• Task statement: Give again, unaltered, the lines of the listing below that run from the line having "[14,844,205,863] Live Loud" through the line having "[176,328,718,362] 发布日期：2023-03-24 浏览次数：1692".

• Available data:

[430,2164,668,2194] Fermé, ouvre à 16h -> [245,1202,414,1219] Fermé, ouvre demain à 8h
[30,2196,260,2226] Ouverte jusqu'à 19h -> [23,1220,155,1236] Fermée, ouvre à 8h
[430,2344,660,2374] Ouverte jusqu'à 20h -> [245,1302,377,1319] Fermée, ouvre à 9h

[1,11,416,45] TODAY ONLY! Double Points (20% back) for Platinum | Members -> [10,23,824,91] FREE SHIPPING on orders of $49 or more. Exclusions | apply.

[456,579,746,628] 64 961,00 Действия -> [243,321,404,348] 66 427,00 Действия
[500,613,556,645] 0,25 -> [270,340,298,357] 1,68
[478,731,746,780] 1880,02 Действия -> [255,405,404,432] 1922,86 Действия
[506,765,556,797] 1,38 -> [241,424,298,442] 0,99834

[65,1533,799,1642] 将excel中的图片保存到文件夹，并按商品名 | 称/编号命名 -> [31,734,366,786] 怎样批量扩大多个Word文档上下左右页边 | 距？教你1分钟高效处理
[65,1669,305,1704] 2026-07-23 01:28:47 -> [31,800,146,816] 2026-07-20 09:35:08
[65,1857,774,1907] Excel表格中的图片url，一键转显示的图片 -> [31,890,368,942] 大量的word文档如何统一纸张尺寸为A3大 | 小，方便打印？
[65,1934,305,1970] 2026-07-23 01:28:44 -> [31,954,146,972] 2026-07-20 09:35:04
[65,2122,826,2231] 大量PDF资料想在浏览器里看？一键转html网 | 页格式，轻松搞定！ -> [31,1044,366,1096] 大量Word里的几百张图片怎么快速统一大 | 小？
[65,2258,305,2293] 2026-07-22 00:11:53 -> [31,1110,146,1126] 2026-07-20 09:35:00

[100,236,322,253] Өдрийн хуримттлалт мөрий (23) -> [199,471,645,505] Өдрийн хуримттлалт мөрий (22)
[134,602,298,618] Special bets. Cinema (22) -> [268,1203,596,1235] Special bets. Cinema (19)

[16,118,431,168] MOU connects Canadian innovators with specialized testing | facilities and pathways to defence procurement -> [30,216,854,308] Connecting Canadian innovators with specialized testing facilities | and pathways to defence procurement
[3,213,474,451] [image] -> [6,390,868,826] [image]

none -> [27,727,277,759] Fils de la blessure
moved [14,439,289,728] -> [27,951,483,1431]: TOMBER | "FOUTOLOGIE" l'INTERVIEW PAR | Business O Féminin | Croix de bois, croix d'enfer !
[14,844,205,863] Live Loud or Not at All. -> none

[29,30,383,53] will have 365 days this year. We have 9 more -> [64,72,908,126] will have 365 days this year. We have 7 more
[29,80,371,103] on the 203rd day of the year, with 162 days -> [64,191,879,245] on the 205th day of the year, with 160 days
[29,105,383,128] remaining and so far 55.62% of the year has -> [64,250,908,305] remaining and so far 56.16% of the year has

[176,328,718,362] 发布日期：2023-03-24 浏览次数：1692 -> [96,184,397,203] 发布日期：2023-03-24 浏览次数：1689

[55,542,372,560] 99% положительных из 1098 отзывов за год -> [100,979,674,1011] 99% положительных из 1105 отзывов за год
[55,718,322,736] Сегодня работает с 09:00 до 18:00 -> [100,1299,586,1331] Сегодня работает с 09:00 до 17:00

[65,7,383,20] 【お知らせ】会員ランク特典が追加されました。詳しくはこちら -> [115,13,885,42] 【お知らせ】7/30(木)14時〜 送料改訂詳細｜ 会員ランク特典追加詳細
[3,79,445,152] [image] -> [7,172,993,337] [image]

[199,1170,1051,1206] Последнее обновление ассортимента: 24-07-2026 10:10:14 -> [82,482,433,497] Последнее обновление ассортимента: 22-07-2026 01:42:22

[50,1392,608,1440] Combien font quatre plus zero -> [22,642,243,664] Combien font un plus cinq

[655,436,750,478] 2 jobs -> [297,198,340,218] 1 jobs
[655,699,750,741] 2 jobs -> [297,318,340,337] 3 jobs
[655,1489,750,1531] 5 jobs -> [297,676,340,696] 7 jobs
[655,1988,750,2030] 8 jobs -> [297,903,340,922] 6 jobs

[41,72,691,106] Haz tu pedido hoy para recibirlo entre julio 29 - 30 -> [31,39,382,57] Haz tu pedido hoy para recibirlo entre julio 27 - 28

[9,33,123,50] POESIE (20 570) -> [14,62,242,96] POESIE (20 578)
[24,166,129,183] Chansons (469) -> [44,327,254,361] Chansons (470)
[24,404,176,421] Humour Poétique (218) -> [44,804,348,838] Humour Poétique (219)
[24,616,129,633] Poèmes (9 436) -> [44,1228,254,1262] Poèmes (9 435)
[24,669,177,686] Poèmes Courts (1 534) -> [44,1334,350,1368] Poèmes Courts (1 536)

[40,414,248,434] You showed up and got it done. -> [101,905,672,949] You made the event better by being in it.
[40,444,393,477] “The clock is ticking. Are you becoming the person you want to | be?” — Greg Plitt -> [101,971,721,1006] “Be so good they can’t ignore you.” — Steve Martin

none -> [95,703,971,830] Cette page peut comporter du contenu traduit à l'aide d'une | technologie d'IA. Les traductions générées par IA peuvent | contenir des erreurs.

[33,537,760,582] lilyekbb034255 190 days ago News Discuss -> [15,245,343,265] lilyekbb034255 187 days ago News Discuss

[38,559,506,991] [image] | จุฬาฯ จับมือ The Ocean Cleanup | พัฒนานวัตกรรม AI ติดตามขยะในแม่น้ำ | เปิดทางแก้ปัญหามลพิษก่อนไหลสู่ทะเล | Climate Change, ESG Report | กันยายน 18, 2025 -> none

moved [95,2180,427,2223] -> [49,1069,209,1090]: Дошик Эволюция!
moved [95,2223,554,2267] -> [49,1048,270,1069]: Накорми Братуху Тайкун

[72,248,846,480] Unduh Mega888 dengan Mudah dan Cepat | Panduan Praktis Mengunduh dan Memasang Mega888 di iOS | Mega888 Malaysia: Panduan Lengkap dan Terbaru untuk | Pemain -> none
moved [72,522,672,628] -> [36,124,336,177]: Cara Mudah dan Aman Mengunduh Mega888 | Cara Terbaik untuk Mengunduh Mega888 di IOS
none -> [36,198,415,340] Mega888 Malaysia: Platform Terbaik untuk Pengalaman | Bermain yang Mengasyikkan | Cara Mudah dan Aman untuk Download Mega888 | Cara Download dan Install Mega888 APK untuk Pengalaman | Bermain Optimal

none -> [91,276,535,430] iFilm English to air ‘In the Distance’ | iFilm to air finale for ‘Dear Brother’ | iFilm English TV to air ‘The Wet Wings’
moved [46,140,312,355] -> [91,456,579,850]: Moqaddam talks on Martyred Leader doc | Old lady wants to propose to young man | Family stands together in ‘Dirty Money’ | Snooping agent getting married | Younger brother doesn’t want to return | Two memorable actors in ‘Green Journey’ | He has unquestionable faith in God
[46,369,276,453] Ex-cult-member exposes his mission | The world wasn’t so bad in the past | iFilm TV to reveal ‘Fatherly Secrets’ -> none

• Answer section:
[14,844,205,863] Live Loud or Not at All. -> none

[29,30,383,53] will have 365 days this year. We have 9 more -> [64,72,908,126] will have 365 days this year. We have 7 more
[29,80,371,103] on the 203rd day of the year, with 162 days -> [64,191,879,245] on the 205th day of the year, with 160 days
[29,105,383,128] remaining and so far 55.62% of the year has -> [64,250,908,305] remaining and so far 56.16% of the year has

[176,328,718,362] 发布日期：2023-03-24 浏览次数：1692 -> [96,184,397,203] 发布日期：2023-03-24 浏览次数：1689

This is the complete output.